My experience with sexuality began early. I started self-exploration as a child, acting out scenes like one would read in X-rated romance novels using my dolls. I would lie beside my dollhouse and drift into a world of fantasy, pleasuring myself.

I felt comfort when I learned that actress Molly Shannon also began self-exploration young, sometimes using Barbies as part of her imaginative world. I do not think you will see that in the pages of US Weekly's "They're Just Like Us."

Like many girls, I had crushes. Robbie Benson was going to be my husband. I practiced kissing on his poster. What may have been different for me was how early I was exposed to sex. My parents left their bedroom door open during intercourse. Nothing sexy about that for sure-being a young girl hearing your parents in the throes of passion.

I remember finding nude playing cards tucked away in the drawer of our dining room sideboard and feeling fascinated by them.

I longed for physical signs of growing up, wanting pubic hair. I had put a washcloth down there during bath time, stepping out to stare in the mirror at myself before starting self-exploration.

Being the daughter of an exotic dancer meant nudity was never treated as shameful. Morganna, "baseball's kissing bandit," had worked with my mother. She became my pen pal and one of my best friends when I was around eleven. I was enamored with her.

How would nudity and promiscuity collide?

My parents never sat me down to have "the talk"...birds and bees. We did not have conversations about consent, boundaries, or self-respect. I just remember my father warning me not to "lead boys on." The irony is, I have never known how to flirt. The idea of being seductive is almost laughable.

In sixth grade, I had a close friend who lived a mile away. Her house was cozy and beautifully styled. Her mother had elegant taste; they were professional corporate types, sophisticated. I loved being at her house. We would cook her parents' mac and cheese casserole for dinner and wait for them to come home. For hours we played on the garage swing, which faced the driveway. Each day around 4:30, my crush would walk by with his German Shepherd. He was a few grades ahead, and I fell hard. I stole money from my mom's purse and bought him an engraved ID bracelet at Sears. I was constantly leaving gifts in his mailbox. Funny thing, he was the student body president who would count the votes for my own student body president "landslide" win, which didn't help my cause any. I don't think he ever even looked at me. In hindsight, I must have terrified him.
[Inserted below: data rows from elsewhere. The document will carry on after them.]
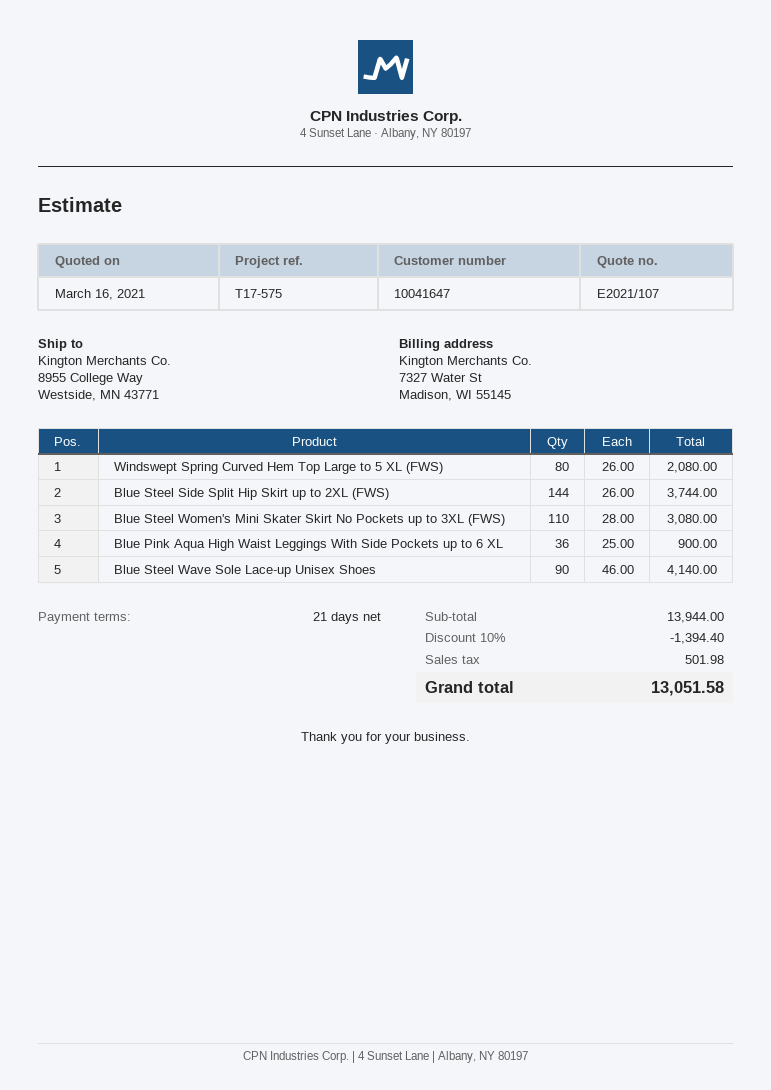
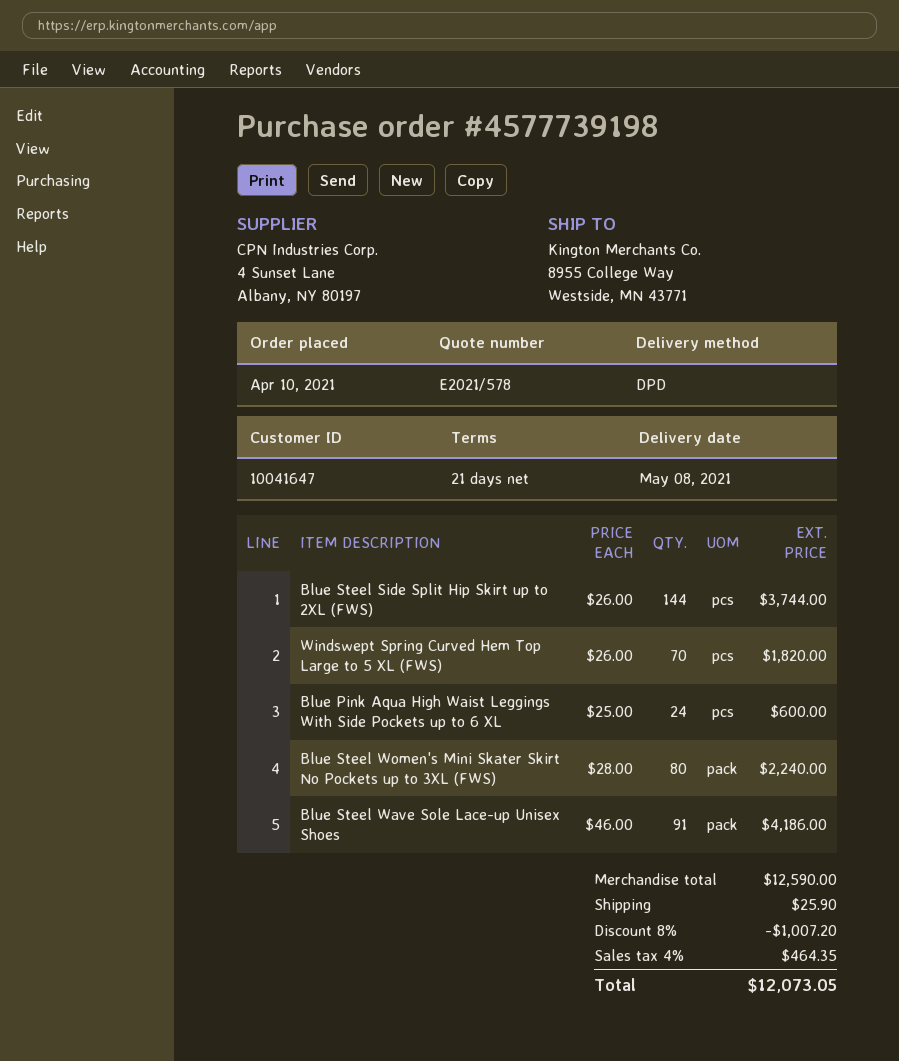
quote number: E2021/107 -> E2021/578
Windswept Spring Curved Hem Top Large to 5 XL (FWS): 80 x 26.00 = 2080.00 -> 70 x 26.00 = 1820.00
Blue Steel Women's Mini Skater Skirt No Pockets up to 3XL (FWS): 110 x 28.00 = 3080.00 -> 80 x 28.00 = 2240.00
Blue Pink Aqua High Waist Leggings With Side Pockets up to 6 XL: 36 x 25.00 = 900.00 -> 24 x 25.00 = 600.00
Blue Steel Wave Sole Lace-up Unisex Shoes: 90 x 46.00 = 4140.00 -> 91 x 46.00 = 4186.00
subtotal: 13944.00 -> 12590.00
discount: 10% = 1394.40 -> 8% = 1007.20
shipping: none -> 25.90
tax: 501.98 -> 464.35
total: 13051.58 -> 12073.05

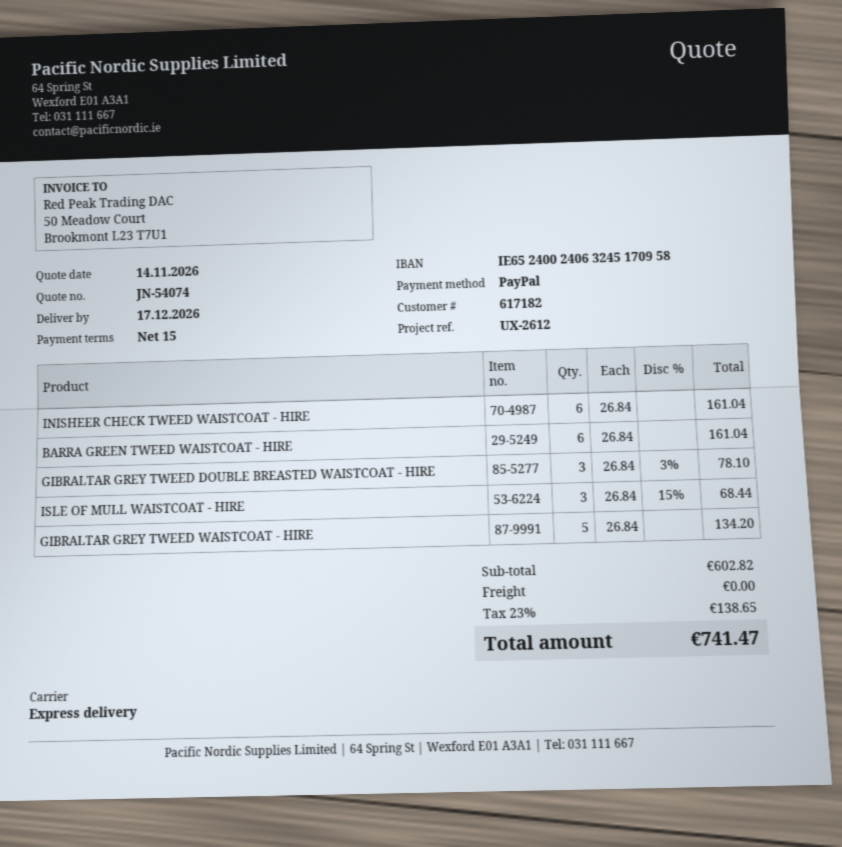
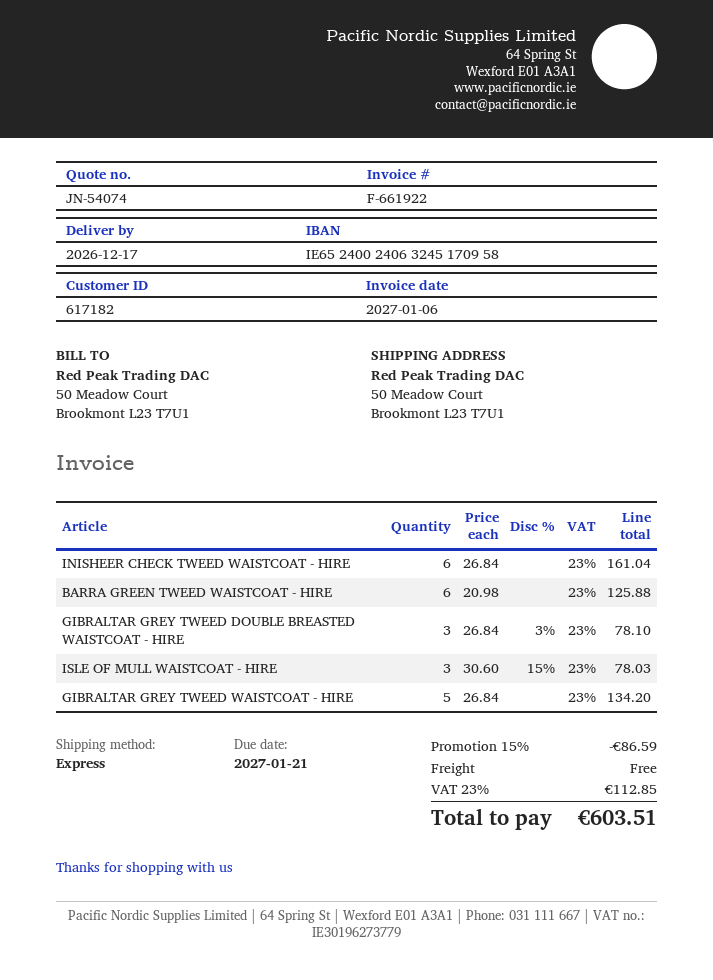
BARRA GREEN TWEED WAISTCOAT - HIRE: 6 x 26.84 = 161.04 -> 6 x 20.98 = 125.88
ISLE OF MULL WAISTCOAT - HIRE: 3 x 26.84 - 15% = 68.44 -> 3 x 30.60 - 15% = 78.03
discount: none -> 15% = 86.59
tax: 23% = 138.65 -> 23% = 112.85
total: 741.47 -> 603.51

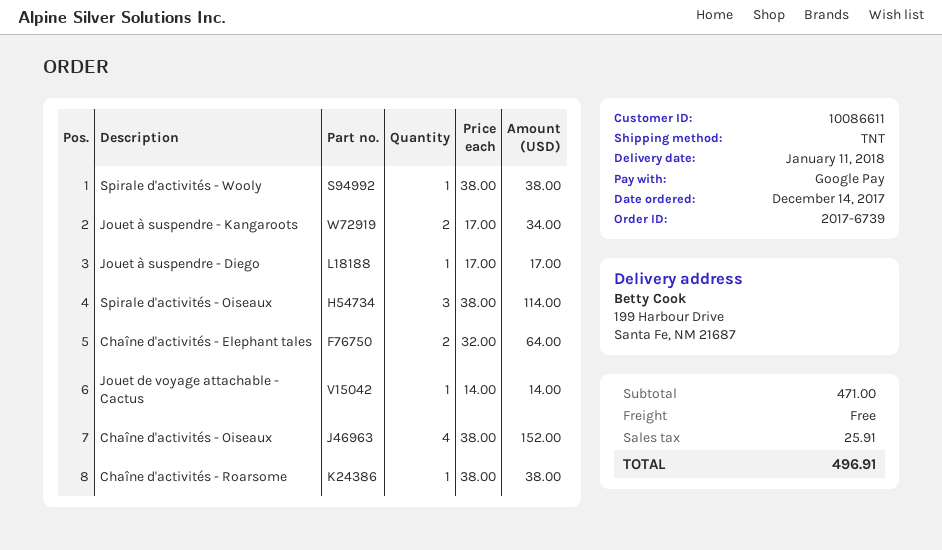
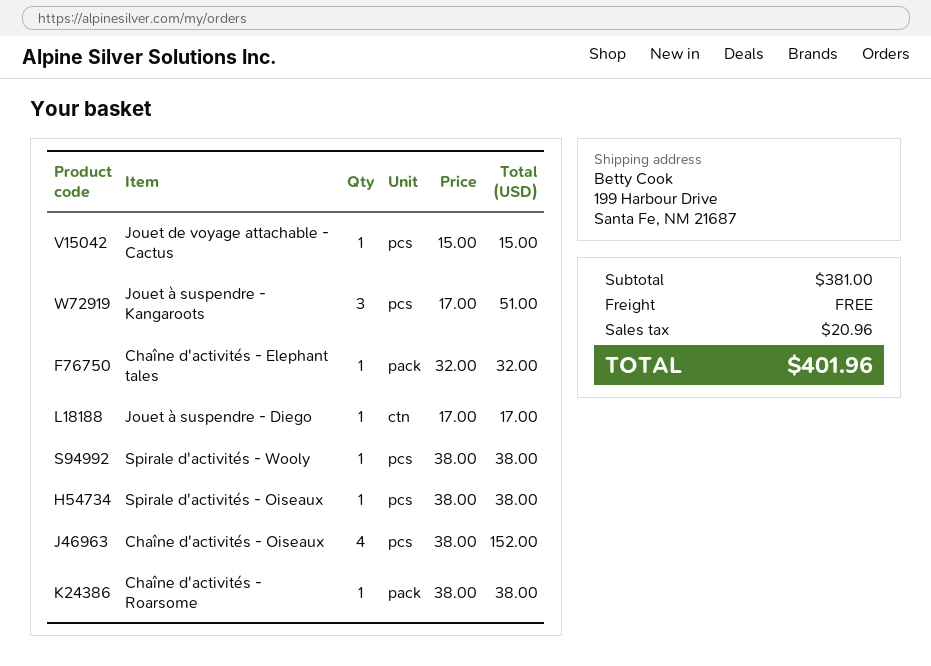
Jouet à suspendre - Kangaroots: 2 x 17.00 = 34.00 -> 3 x 17.00 = 51.00
Spirale d'activités - Oiseaux: 3 x 38.00 = 114.00 -> 1 x 38.00 = 38.00
Chaîne d'activités - Elephant tales: 2 x 32.00 = 64.00 -> 1 x 32.00 = 32.00
Jouet de voyage attachable - Cactus: 1 x 14.00 = 14.00 -> 1 x 15.00 = 15.00
subtotal: 471.00 -> 381.00
tax: 25.91 -> 20.96
total: 496.91 -> 401.96

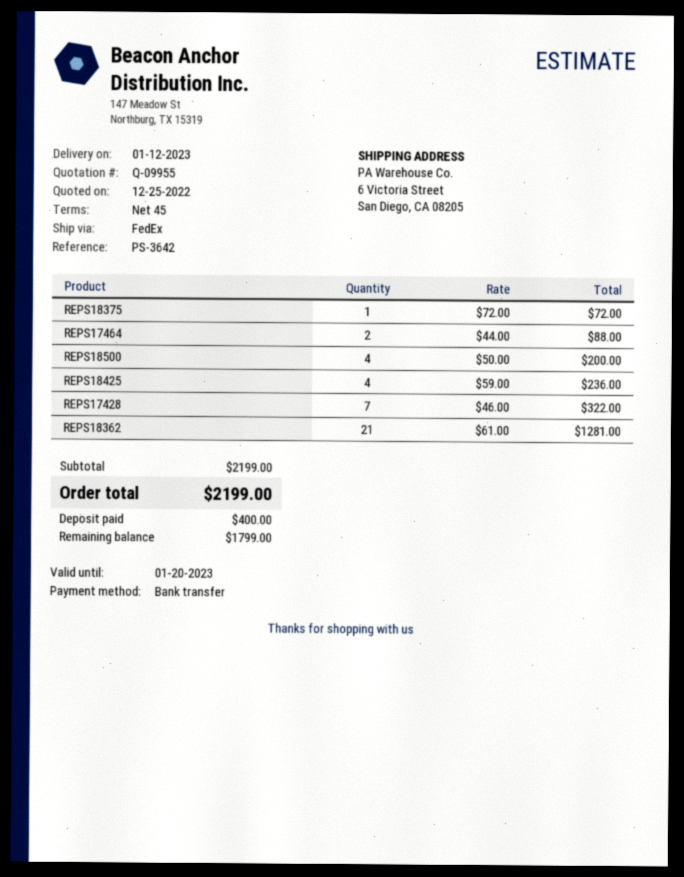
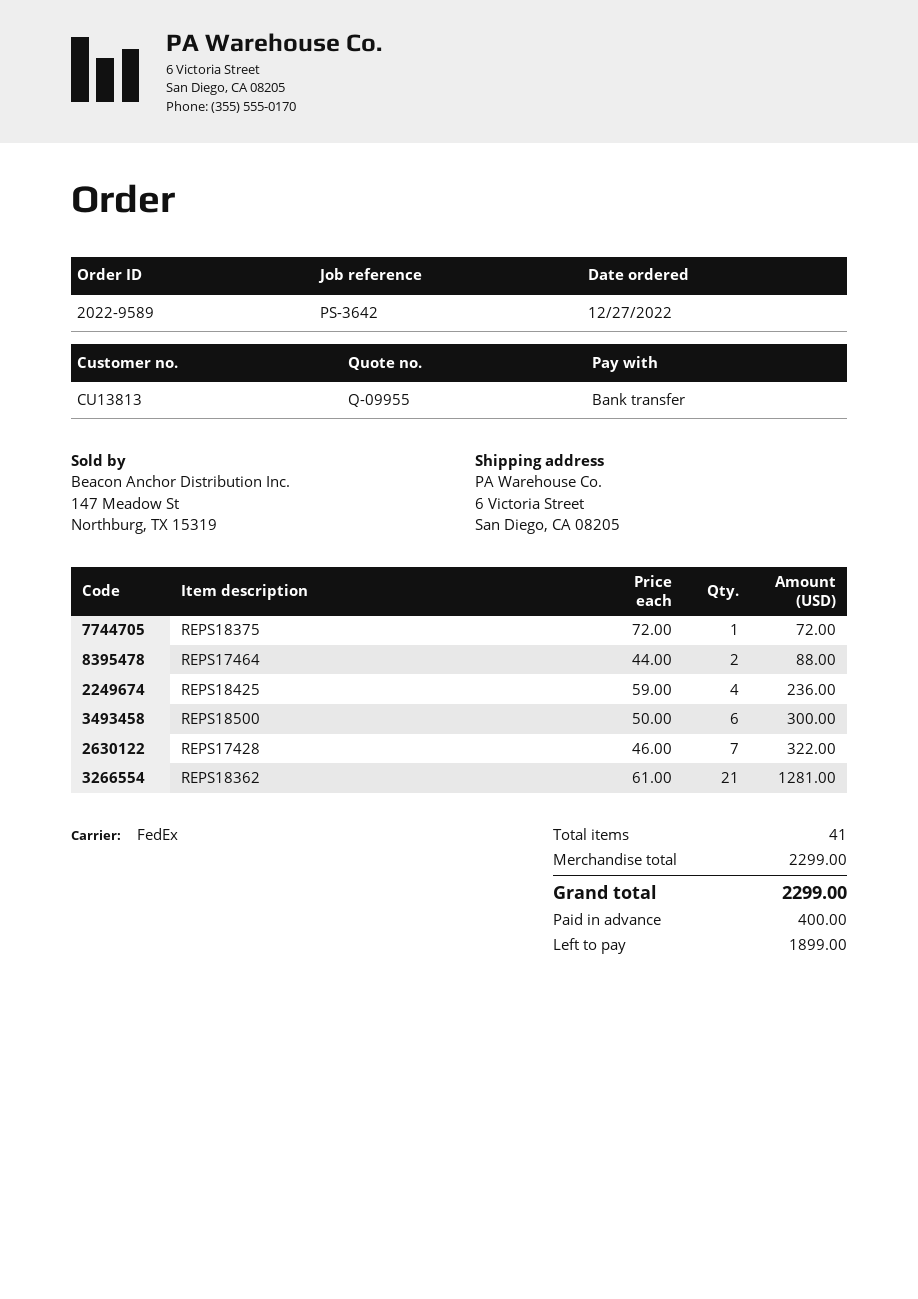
REPS18500: 4 x 50.00 = 200.00 -> 6 x 50.00 = 300.00
subtotal: 2199.00 -> 2299.00
total: 2199.00 -> 2299.00
balance: 1799.00 -> 1899.00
When we were not stalking the neighborhood hottie, my friend and I found copies of Penthouse Forum adult magazines in her parents' drawer. I read the stories aloud. She thought they were hilarious.

Heavy Petting 

My puberty brought on body odor that must have been like dogs in heat, because eventually two Catholic school boys in her neighborhood- one I liked and one who liked me-started hanging around. They would play basketball at the park, and we joined their games, which led to one of them groping me and us making out in the woods. The phrase back then was "heavy petting." I recognize now how much I was hijacking our after-school play dates for my longing to have a boyfriend. I owe my friend an apology for that.

I wish I had some insight, some deep intellectual understanding of why I allowed this and went along with being sexually exploited. When I think about it now, although there were some moments of physical pleasure-and let's face it, what does one know about physical pleasure at twelve years old?-I got nothing from it. I liked his friend, the quiet one. What I remember most vividly was hating how it felt to be touched without asking while pretending to play basketball. Eventually, I grew out of it. When they came around, I would just blow them off...okay, maybe that was a poor choice of words.